:: Problem requirements ::
The answer must be every line of the data that holds the word "border".

◆ ◆ ◆

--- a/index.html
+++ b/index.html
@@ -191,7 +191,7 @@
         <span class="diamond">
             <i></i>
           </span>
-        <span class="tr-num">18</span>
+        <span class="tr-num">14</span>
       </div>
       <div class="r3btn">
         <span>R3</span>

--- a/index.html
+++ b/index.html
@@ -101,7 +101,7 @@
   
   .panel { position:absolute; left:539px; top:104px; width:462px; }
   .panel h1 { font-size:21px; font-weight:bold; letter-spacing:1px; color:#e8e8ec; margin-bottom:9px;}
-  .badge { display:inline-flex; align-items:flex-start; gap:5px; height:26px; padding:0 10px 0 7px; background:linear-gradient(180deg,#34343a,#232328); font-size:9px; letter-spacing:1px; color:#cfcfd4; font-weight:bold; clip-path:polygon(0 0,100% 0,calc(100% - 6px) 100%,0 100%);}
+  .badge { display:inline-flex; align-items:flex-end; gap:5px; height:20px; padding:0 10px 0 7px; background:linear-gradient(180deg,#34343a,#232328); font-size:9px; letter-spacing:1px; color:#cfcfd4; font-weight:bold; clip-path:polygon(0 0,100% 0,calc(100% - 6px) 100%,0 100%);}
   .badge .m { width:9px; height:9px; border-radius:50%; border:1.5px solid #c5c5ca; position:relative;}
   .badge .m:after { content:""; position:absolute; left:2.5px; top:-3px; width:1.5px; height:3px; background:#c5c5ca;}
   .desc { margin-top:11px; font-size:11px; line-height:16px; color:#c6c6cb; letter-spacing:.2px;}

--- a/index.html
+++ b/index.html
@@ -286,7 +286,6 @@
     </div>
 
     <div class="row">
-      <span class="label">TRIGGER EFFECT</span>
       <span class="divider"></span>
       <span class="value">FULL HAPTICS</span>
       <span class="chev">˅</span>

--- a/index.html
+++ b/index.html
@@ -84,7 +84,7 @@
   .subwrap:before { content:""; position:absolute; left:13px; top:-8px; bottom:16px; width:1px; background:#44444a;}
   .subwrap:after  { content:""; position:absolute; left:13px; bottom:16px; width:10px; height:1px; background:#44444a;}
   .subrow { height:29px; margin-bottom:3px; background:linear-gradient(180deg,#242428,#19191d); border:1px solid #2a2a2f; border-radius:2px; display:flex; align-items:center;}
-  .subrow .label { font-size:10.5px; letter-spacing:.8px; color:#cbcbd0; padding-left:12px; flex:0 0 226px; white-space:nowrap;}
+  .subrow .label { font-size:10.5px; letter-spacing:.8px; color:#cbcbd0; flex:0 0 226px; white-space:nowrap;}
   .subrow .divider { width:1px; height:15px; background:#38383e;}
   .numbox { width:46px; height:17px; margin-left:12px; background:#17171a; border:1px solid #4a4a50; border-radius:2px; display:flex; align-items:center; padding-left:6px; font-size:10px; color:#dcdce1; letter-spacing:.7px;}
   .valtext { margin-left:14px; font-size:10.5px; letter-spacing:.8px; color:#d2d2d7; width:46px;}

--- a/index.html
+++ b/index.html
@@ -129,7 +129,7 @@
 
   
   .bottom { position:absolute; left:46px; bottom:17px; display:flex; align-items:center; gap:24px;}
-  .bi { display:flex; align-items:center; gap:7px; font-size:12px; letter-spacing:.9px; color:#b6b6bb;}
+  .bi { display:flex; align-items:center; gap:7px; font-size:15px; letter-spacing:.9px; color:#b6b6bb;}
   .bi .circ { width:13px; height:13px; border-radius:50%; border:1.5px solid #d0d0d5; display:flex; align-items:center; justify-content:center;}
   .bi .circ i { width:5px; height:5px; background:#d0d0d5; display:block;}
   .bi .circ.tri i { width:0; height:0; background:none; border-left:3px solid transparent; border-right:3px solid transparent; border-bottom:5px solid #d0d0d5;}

◆ ◆ ◆

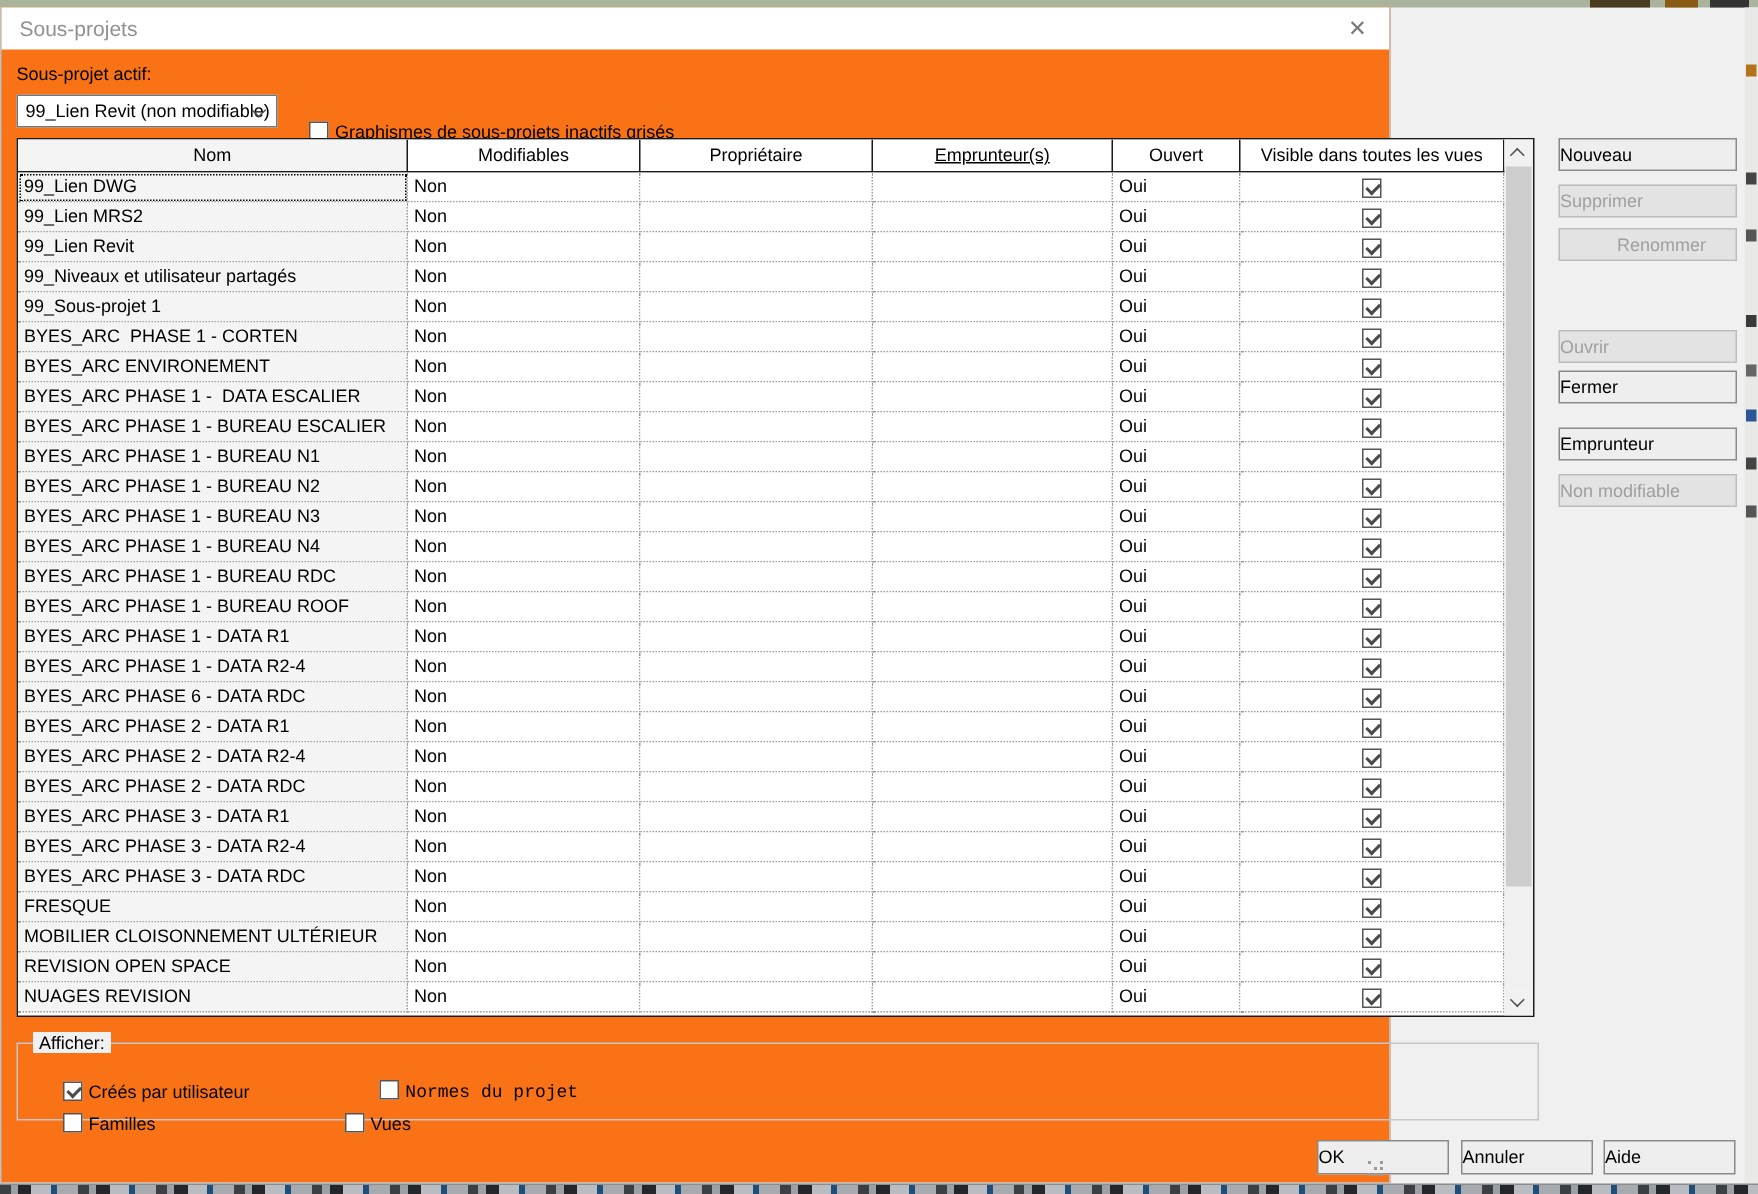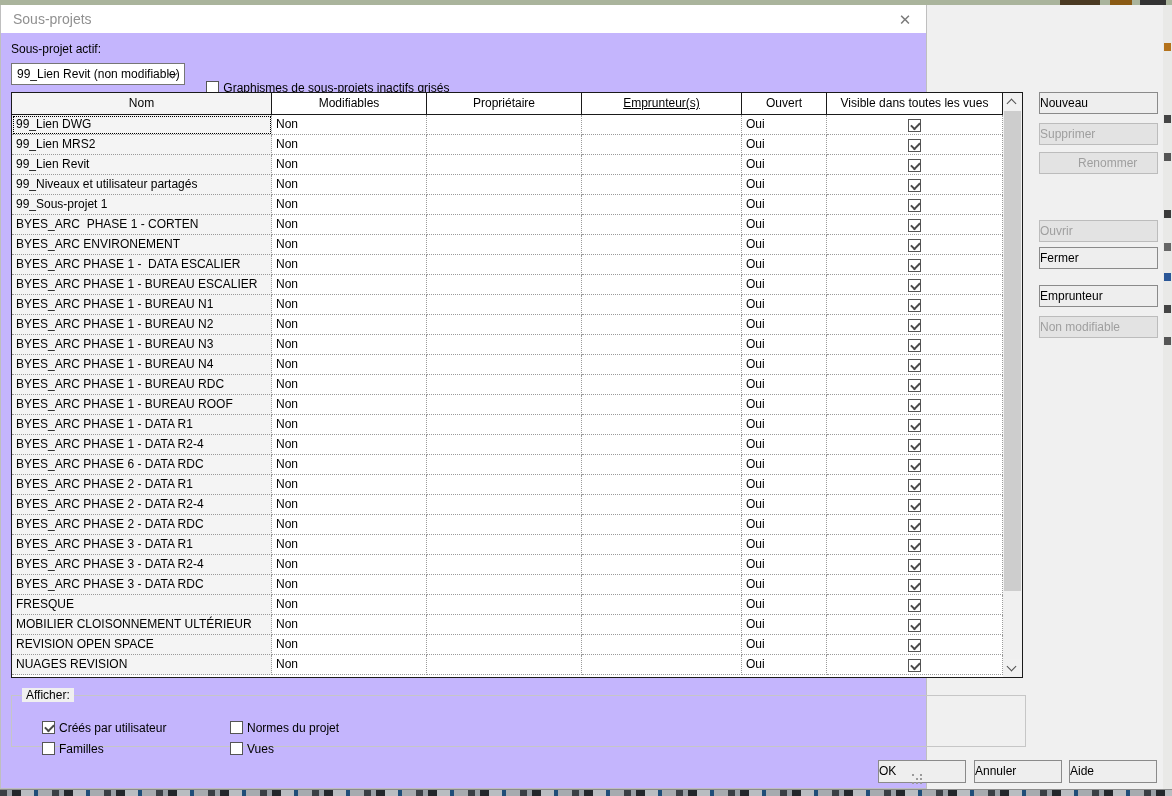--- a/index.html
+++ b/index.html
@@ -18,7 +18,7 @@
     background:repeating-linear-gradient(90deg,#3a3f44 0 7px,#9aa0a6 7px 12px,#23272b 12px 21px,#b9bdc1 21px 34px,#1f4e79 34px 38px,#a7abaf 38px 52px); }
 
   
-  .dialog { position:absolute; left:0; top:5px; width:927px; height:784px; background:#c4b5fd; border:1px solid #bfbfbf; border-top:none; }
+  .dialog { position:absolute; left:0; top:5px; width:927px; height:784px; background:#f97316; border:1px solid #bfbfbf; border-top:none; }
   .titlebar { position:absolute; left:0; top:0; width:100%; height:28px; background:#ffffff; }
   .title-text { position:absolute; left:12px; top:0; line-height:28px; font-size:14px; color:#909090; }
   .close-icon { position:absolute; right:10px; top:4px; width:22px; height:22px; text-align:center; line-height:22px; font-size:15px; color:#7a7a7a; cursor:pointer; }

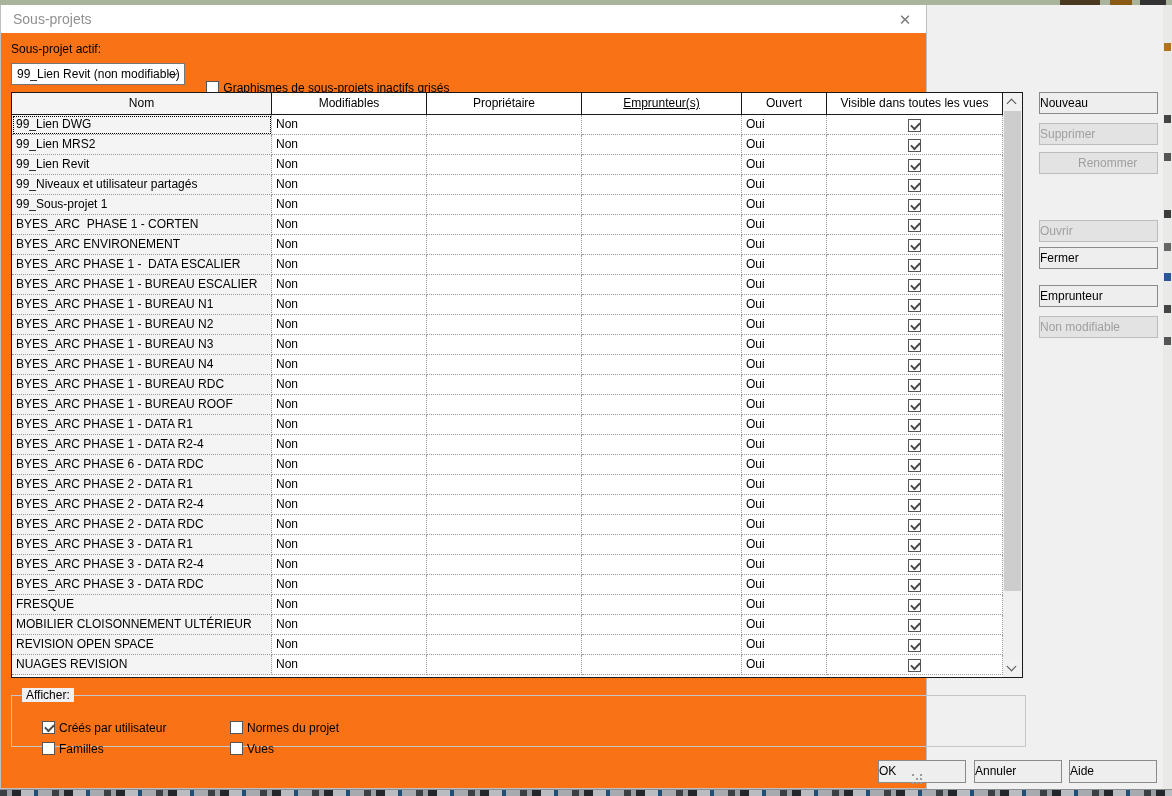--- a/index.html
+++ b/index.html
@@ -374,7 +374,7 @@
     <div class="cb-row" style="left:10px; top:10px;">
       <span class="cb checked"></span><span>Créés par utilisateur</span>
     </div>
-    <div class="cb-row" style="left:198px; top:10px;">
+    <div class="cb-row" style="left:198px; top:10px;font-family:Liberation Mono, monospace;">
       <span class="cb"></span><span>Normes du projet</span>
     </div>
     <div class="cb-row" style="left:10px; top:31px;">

◆ ◆ ◆

:: Result of this exercise ::
   .badge .m { width:9px; height:9px; border-radius:50%; border:1.5px solid #c5c5ca; position:relative;}
   .subrow { height:29px; margin-bottom:3px; background:linear-gradient(180deg,#242428,#19191d); border:1px solid #2a2a2f; border-radius:2px; display:flex; align-items:center;}
   .numbox { width:46px; height:17px; margin-left:12px; background:#17171a; border:1px solid #4a4a50; border-radius:2px; display:flex; align-items:center; padding-left:6px; font-size:10px; color:#dcdce1; letter-spacing:.7px;}
   .bi .circ { width:13px; height:13px; border-radius:50%; border:1.5px solid #d0d0d5; display:flex; align-items:center; justify-content:center;}
   .bi .circ.tri i { width:0; height:0; background:none; border-left:3px solid transparent; border-right:3px solid transparent; border-bottom:5px solid #d0d0d5;}
-  .dialog { position:absolute; left:0; top:5px; width:927px; height:784px; background:#c4b5fd; border:1px solid #bfbfbf; border-top:none; }
+  .dialog { position:absolute; left:0; top:5px; width:927px; height:784px; background:#f97316; border:1px solid #bfbfbf; border-top:none; }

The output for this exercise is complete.